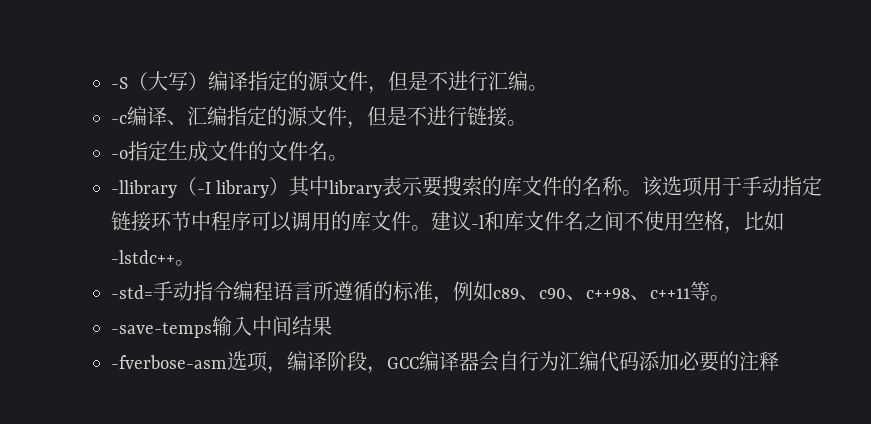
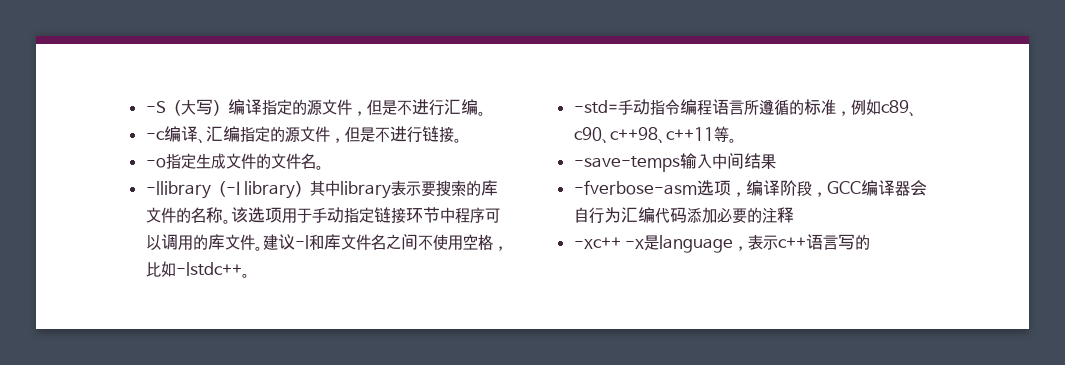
(779, 361) none -> [573,234,871,253] // -xc++ -x是language，表示c++语言写的

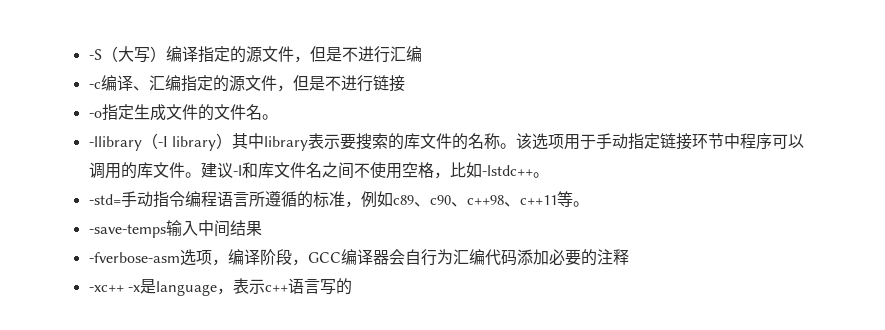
[477,111,486,116] 。 -> (422, 54) none
[453,138,462,143] 。 -> (405, 83) none

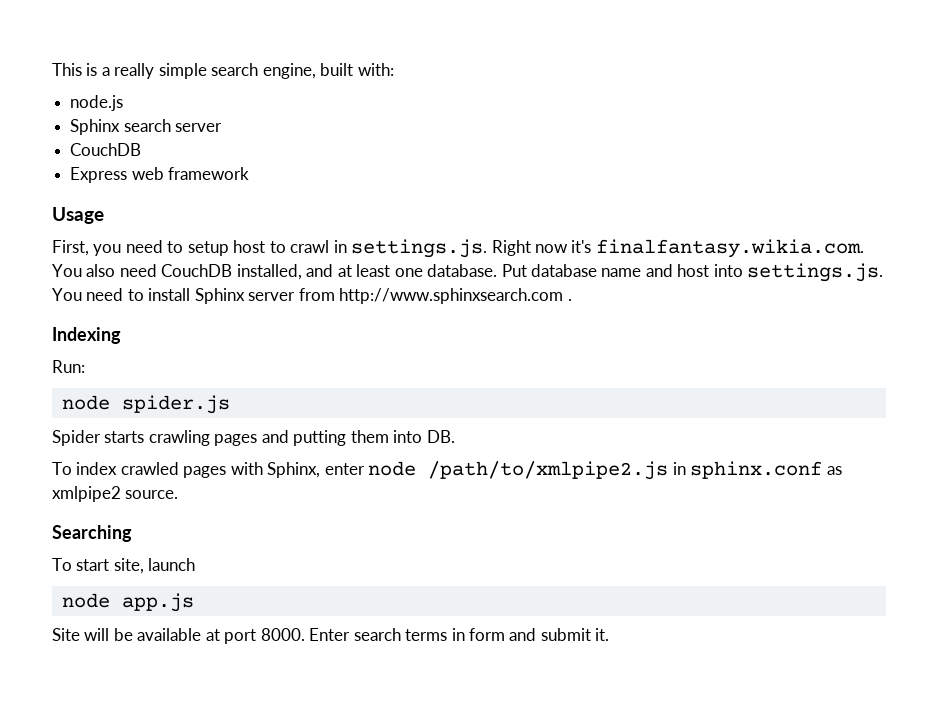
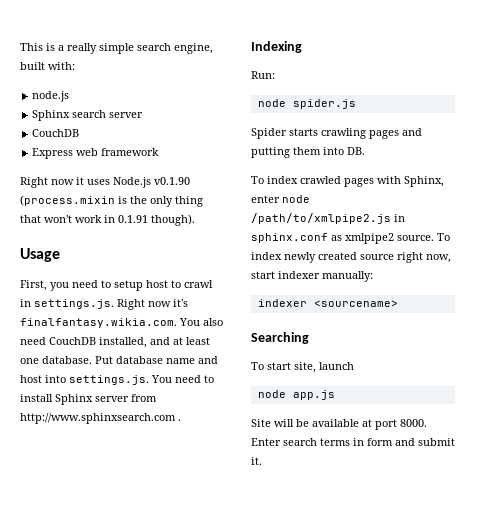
(250, 173) none -> [20,177,190,188] [20,195,203,207] [20,214,195,226] // Right now it uses Node.js v0.1.90 (process.mixin is the only thing that won't work in 0.1.91 though).
(179, 494) none -> [437,233,450,241] [251,252,451,263] [251,271,373,282] [257,299,398,307] To index newly created source right now, start indexer manually: // indexer <sourcename>

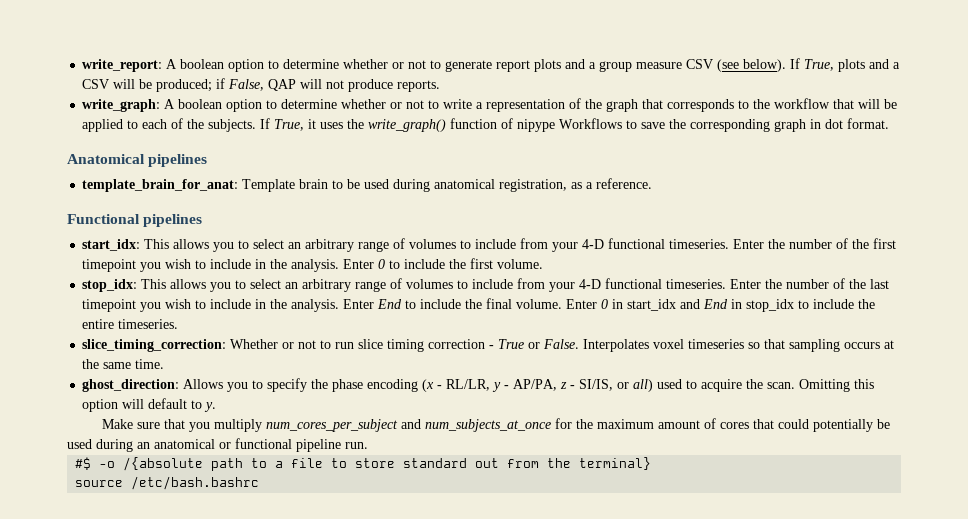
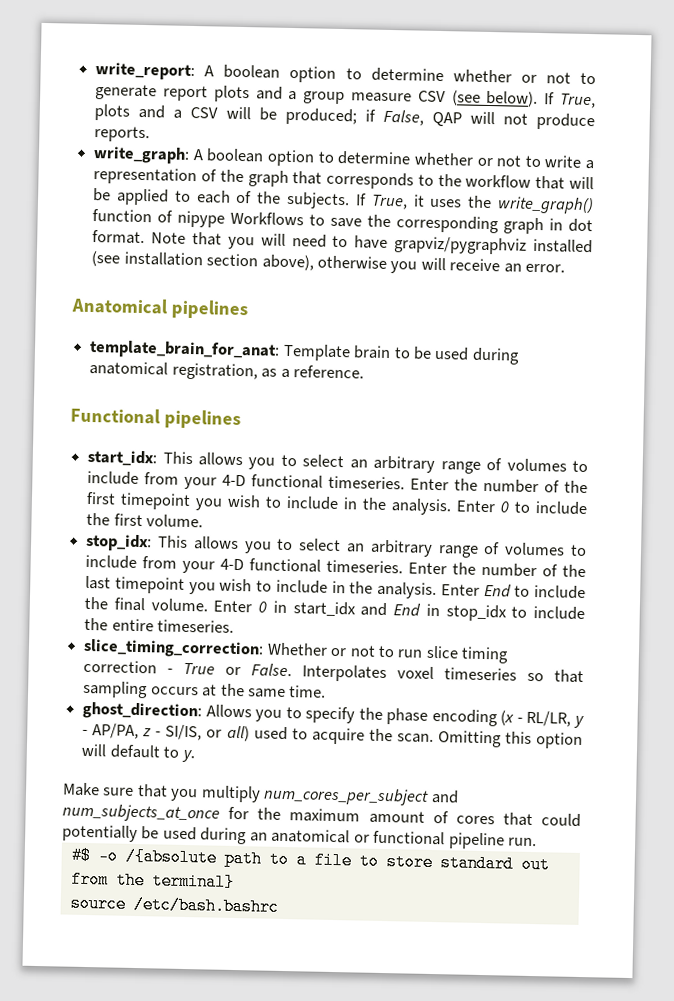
(890, 123) none -> [151,231,593,255] [91,250,566,274] Note that you will need to have grapviz/pygraphviz installed (see installation section above), otherwise you will receive an error.

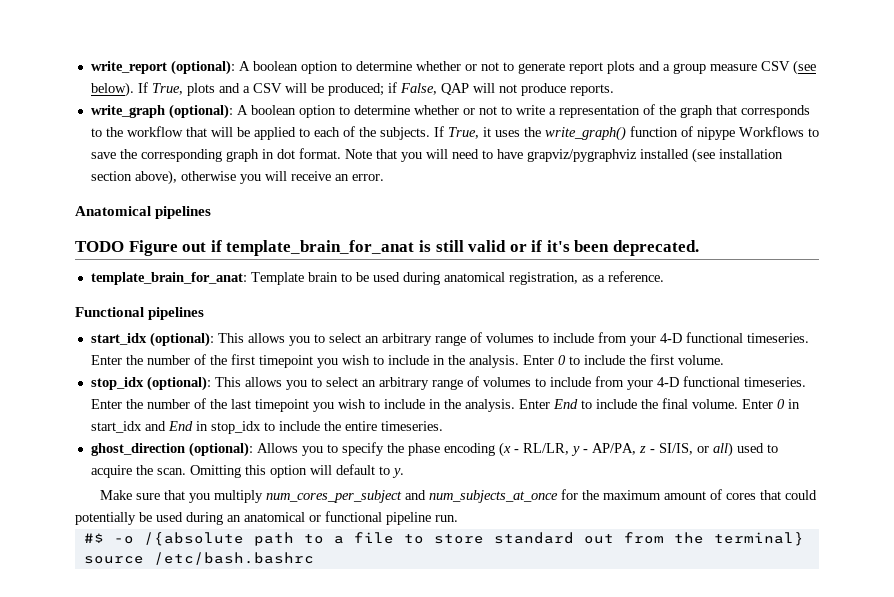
[95,62,196,81] write_report: -> [90,60,235,75] write_report (optional):
[93,146,191,164] write_graph: -> [90,104,233,119] write_graph (optional):
(249, 309) none -> [75,240,700,256] // TODO Figure out if template_brain_for_anat is still valid or if it's been deprecated.
[87,449,158,467] start_idx: -> [90,332,214,347] start_idx (optional):
[85,533,153,552] stop_idx: -> [90,376,211,391] stop_idx (optional):
[83,638,510,664] [83,659,585,684] [82,680,327,699] [82,701,203,721] slice_timing_correction: Whether or not to run slice timing correction - True or False. Interpolates voxel timeseries so that sampling occurs at the same time. // ghost_direction: -> [90,442,253,457] ghost_direction (optional):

[Assignment]: Word for word, restate each line above, minus its pictures.

[Expected output]:
(779, 361) none -> [573,234,871,253] // -xc++ -x是language，表示c++语言写的

[477,111,486,116] 。 -> (422, 54) none
[453,138,462,143] 。 -> (405, 83) none

(250, 173) none -> [20,177,190,188] [20,195,203,207] [20,214,195,226] // Right now it uses Node.js v0.1.90 (process.mixin is the only thing that won't work in 0.1.91 though).
(179, 494) none -> [437,233,450,241] [251,252,451,263] [251,271,373,282] [257,299,398,307] To index newly created source right now, start indexer manually: // indexer <sourcename>

(890, 123) none -> [151,231,593,255] [91,250,566,274] Note that you will need to have grapviz/pygraphviz installed (see installation section above), otherwise you will receive an error.

[95,62,196,81] write_report: -> [90,60,235,75] write_report (optional):
[93,146,191,164] write_graph: -> [90,104,233,119] write_graph (optional):
(249, 309) none -> [75,240,700,256] // TODO Figure out if template_brain_for_anat is still valid or if it's been deprecated.
[87,449,158,467] start_idx: -> [90,332,214,347] start_idx (optional):
[85,533,153,552] stop_idx: -> [90,376,211,391] stop_idx (optional):
[83,638,510,664] [83,659,585,684] [82,680,327,699] [82,701,203,721] slice_timing_correction: Whether or not to run slice timing correction - True or False. Interpolates voxel timeseries so that sampling occurs at the same time. // ghost_direction: -> [90,442,253,457] ghost_direction (optional):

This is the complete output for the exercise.